Maureen McCormick told her story in a poignant, open way that confirmed my hunch this book would be good. It got 4 stars from me for two reasons: every one of these memoirs always must end in hope rather than ambiguous endings and the abridgment doesn't always serve the story justice. I do wish McCormick were more the fighter than the "nice girls don't make waves" type of gal--her relations need their collective hind ends kicked for their treatment of their kin--but I could relate to her in a way I didn't think plausible.

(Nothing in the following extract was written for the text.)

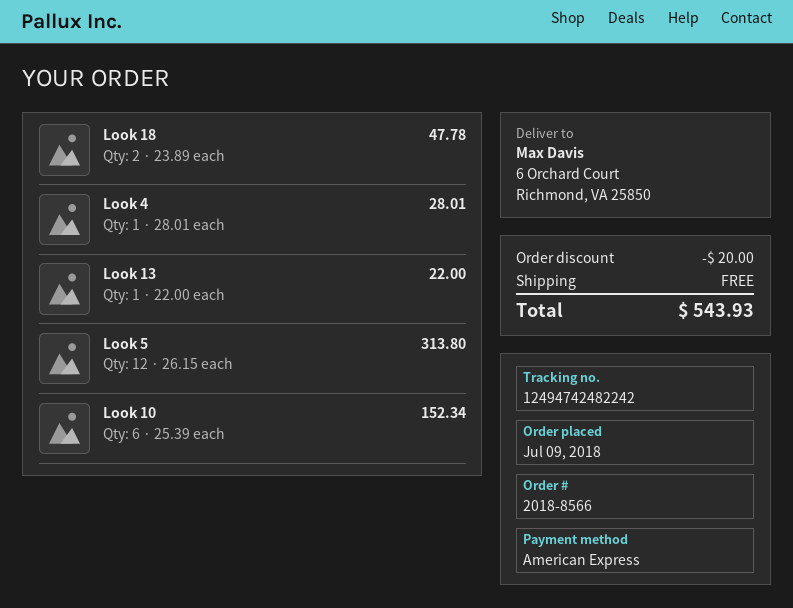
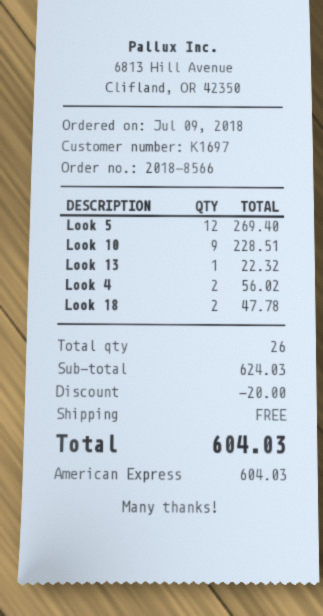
Look 4: 1 for 28.01 -> 2 for 56.02
Look 13: 1 for 22.00 -> 1 for 22.32
Look 5: 12 for 313.80 -> 12 for 269.40
Look 10: 6 for 152.34 -> 9 for 228.51
total: 543.93 -> 604.03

She narrated this well with her own inflection in memories causing listeners to hear she'd been crying in spots, and laughing in others, but for the whole, it was a fine read for an abridged book. Not many child stars associated with the roles they're known well adjust to their pasts well, but McCormick sounds like she's taken this in stride and did her Marcia Brady and other characters well--and did herself justice.

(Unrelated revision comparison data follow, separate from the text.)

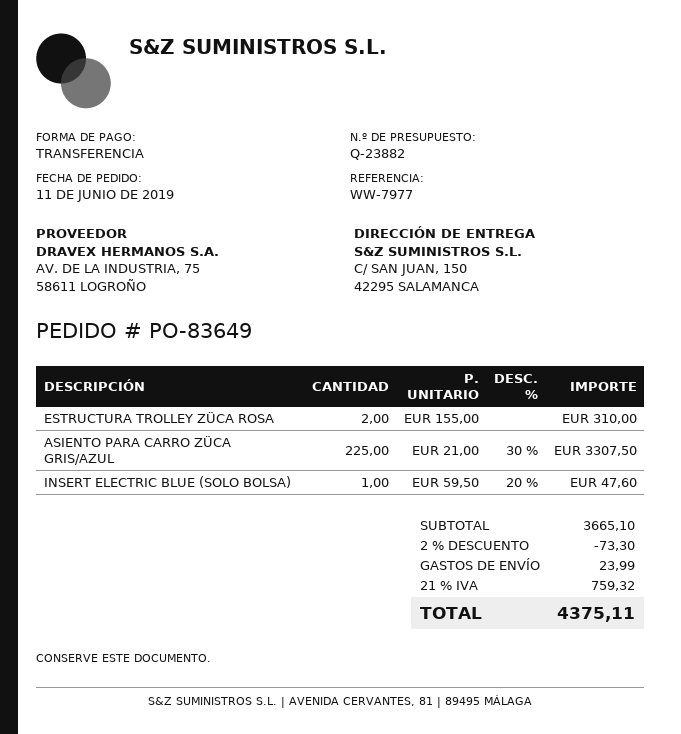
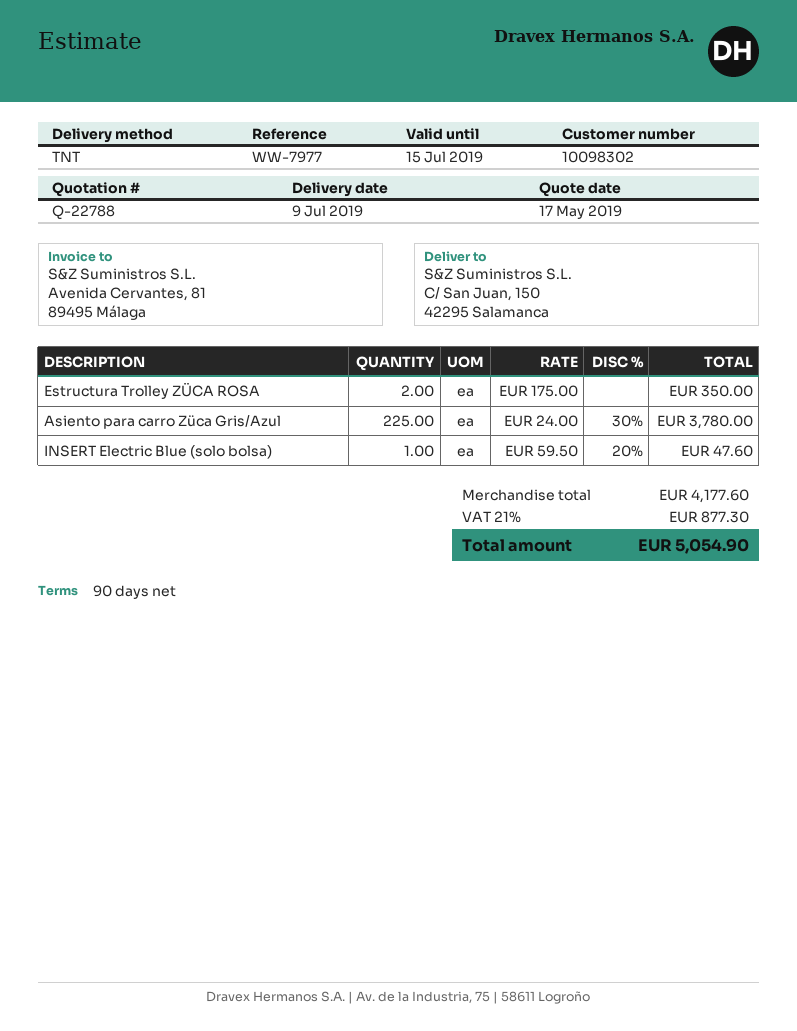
quote number: Q-23882 -> Q-22788
ESTRUCTURA TROLLEY ZÜCA ROSA: 2 x 155.00 = 310.00 -> 2 x 175.00 = 350.00
ASIENTO PARA CARRO ZÜCA GRIS/AZUL: 225 x 21.00 - 30% = 3307.50 -> 225 x 24.00 - 30% = 3780.00
subtotal: 3665.10 -> 4177.60
discount: 2% = 73.30 -> none
shipping: 23.99 -> none
tax: 21% = 759.32 -> 21% = 877.30
total: 4375.11 -> 5054.90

I thoughly enjoy Heres the story by maureen mccormick. I found here telling of her life, heartfelt, gutrenching and my heart went out to her for what she went through.

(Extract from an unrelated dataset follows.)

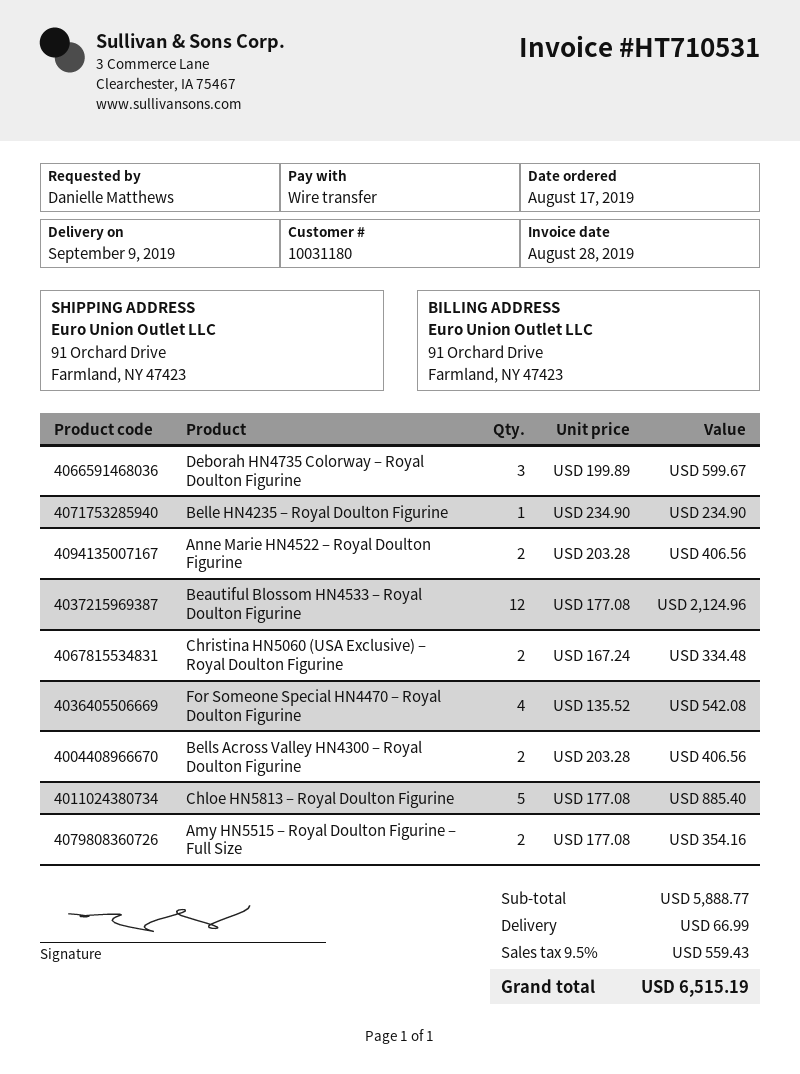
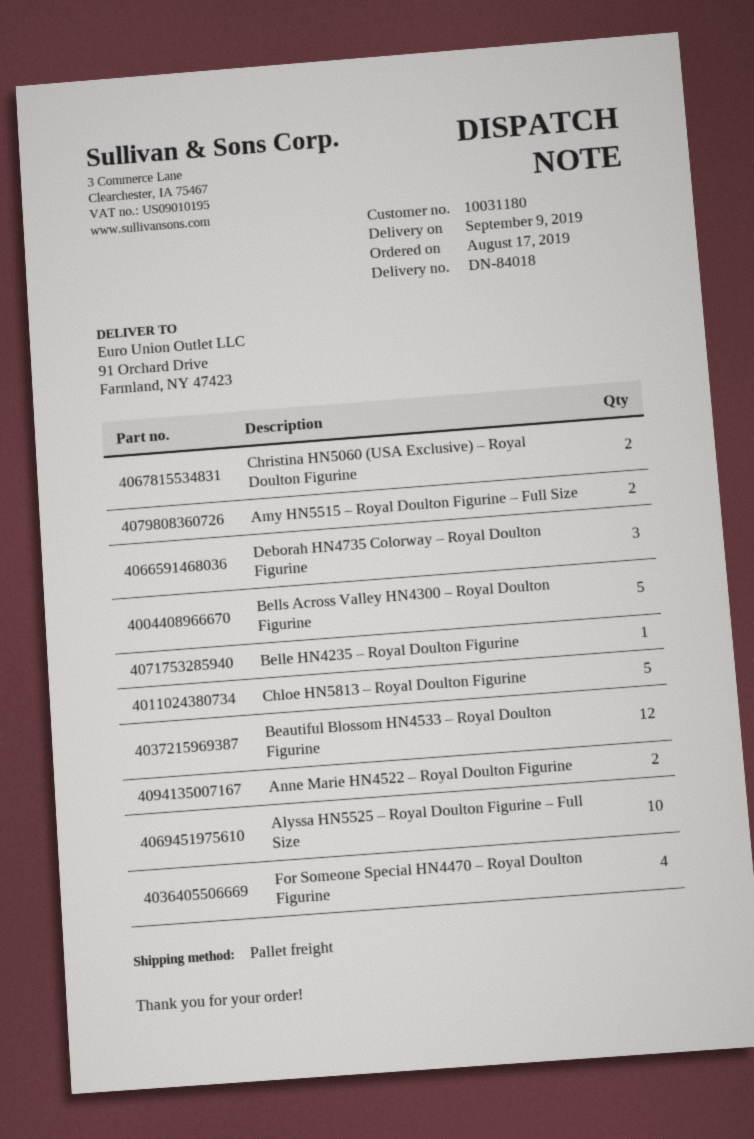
Bells Across Valley HN4300 – Royal Doulton Figurine: 2 -> 5
Alyssa HN5525 – Royal Doulton Figurine – Full Size: none -> 10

I have always been a "Brady Bunch" Fan since I saw the series when I was a kid. Loved this book from start to finish. A standing ovation for Maureen's opening up and telling her story. Tops Barry Williams book, "Growing Up Brady" by a long shot. Bravo, Maureen, and thank you.
After listening to some really great literary works, I enjoyed this trashy diversion. Just put your mind in neutral, suck up the silly details and be glad you never had an opportunity to realized your dreams with nut-case Marsha.